Even for a fruit fly, learning and memory are important adaptive tools that facilitate survival in the environment. A fly can learn to avoid what may do it harm, such as a flyswatter, or in the laboratory, an electric shock that happens when it smells a certain odor.
Now Harvard University biologists have identified a molecular pathway active in neurons that interacts with RNA to regulate the formation of long-term memory in fruit flies. The same pathway is also found at mammalian synapses, and could eventually present a target for new therapeutics to treat human memory loss.

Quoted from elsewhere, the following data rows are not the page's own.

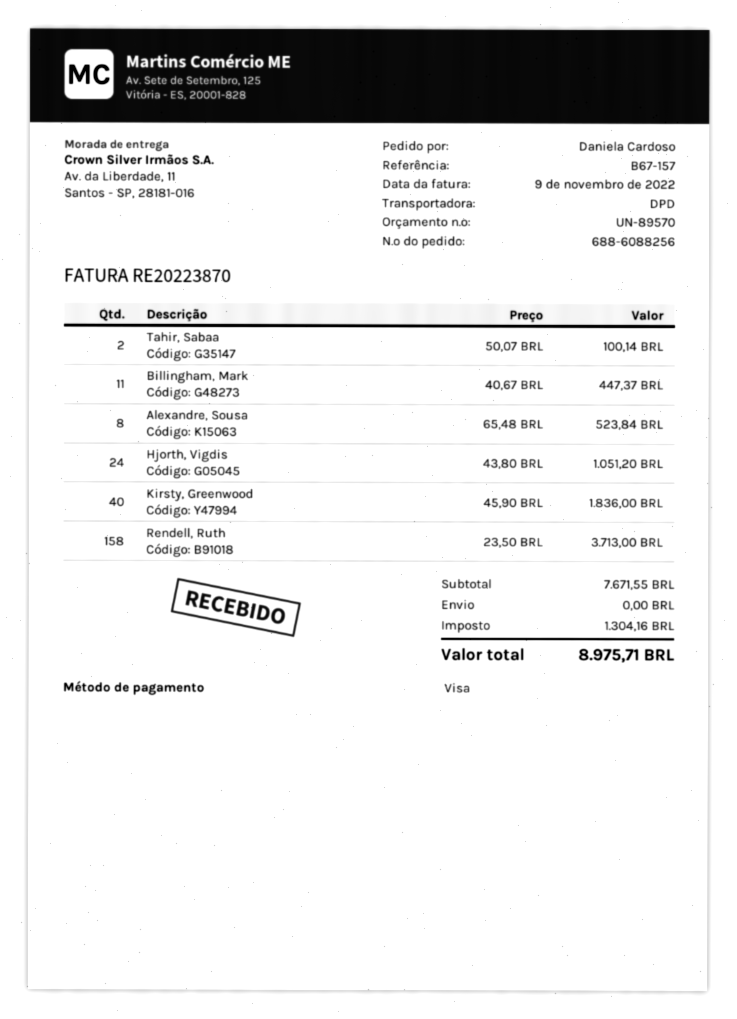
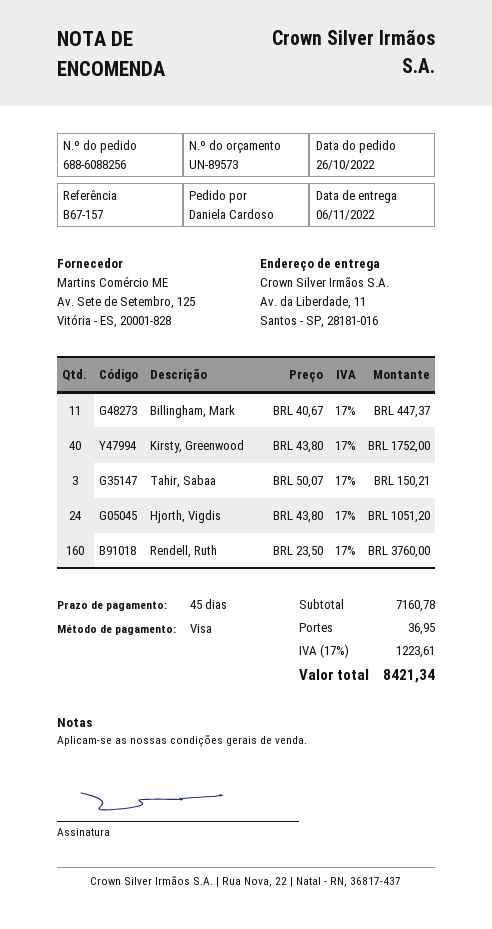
quote number: UN-89570 -> UN-89573
Tahir, Sabaa: 2 x 50.07 = 100.14 -> 3 x 50.07 = 150.21
Alexandre, Sousa: 8 x 65.48 = 523.84 -> none
Kirsty, Greenwood: 40 x 45.90 = 1836.00 -> 40 x 43.80 = 1752.00
Rendell, Ruth: 158 x 23.50 = 3713.00 -> 160 x 23.50 = 3760.00
subtotal: 7671.55 -> 7160.78
shipping: 0.00 -> 36.95
tax: 1304.16 -> 1223.61
total: 8975.71 -> 8421.34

“It has been known for some time that learning and long-term memory require synthesis of new proteins, but exactly how protein synthesis activity relates to memory creation and storage has not been clear,” says Sam Kunes, professor of molecular and cellular biology in Harvard’s Faculty of Arts and Sciences. “We have been able to monitor, for the first time, the synthesis of protein at the synapses between neurons as an animal learns, and we found a biochemical pathway that determines if and where this protein synthesis happens. This pathway, called RISC, interacts with RNA at synapses to facilitate the protein synthesis associated with forming a stable memory. In fruit flies, at least, this process makes the difference between remembering something for an hour and remembering it for a day or more.”

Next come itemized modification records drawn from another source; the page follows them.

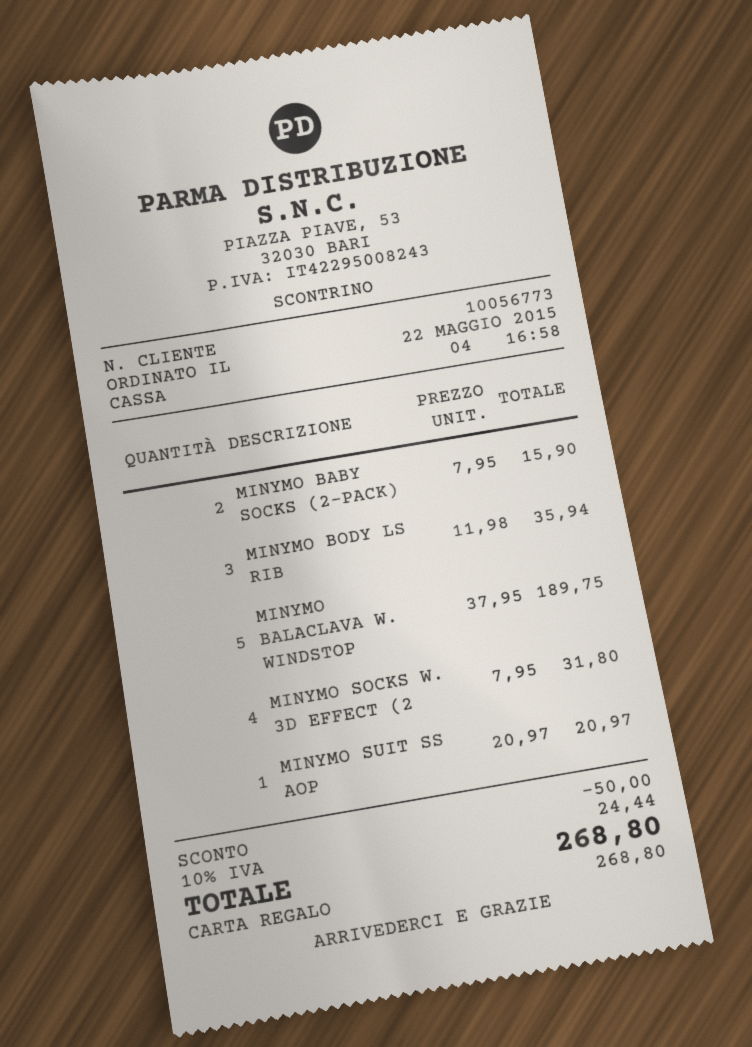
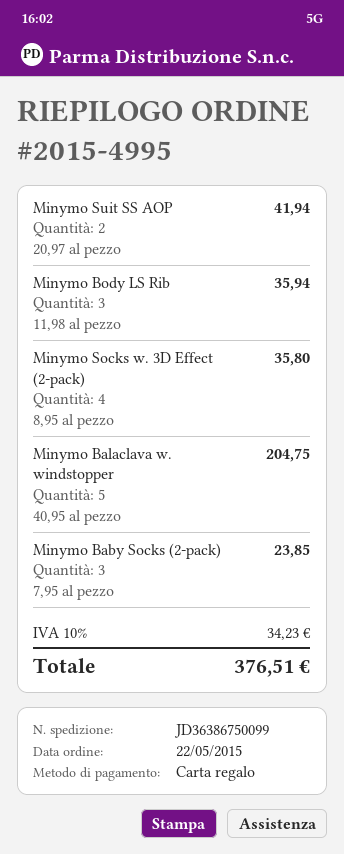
MINYMO BABY SOCKS (2-PACK): 2 x 7.95 = 15.90 -> 3 x 7.95 = 23.85
MINYMO BALACLAVA W. WINDSTOP: 5 x 37.95 = 189.75 -> 5 x 40.95 = 204.75
MINYMO SOCKS W. 3D EFFECT (2: 4 x 7.95 = 31.80 -> 4 x 8.95 = 35.80
MINYMO SUIT SS AOP: 1 x 20.97 = 20.97 -> 2 x 20.97 = 41.94
discount: 50.00 -> none
tax: 10% = 24.44 -> 10% = 34.23
total: 268.80 -> 376.51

Together with lead author Shovon Ashraf, a postdoctoral researcher in Harvard’s Department of Molecular and Cellular Biology, and Anna McLoon ’04 and Sarah Sclarsic ’06, Kunes found that messenger RNA (mRNA) – a genetic photocopy that conveys information from DNA to a cell’s translation machinery – is transported to synapses as a memory begins to form. This mRNA transport, and the protein synthesis that follows, are facilitated by components of the RISC pathway, which use very short RNA molecules called microRNAs to guide their activity. One of these RISC proteins, called Armitage, appears to be a critical regulatory molecule in long-lasting memory formation, and has to be destroyed at particular synapses in order for protein synthesis to occur there.
The findings were presented on the Web site of the journal Cell.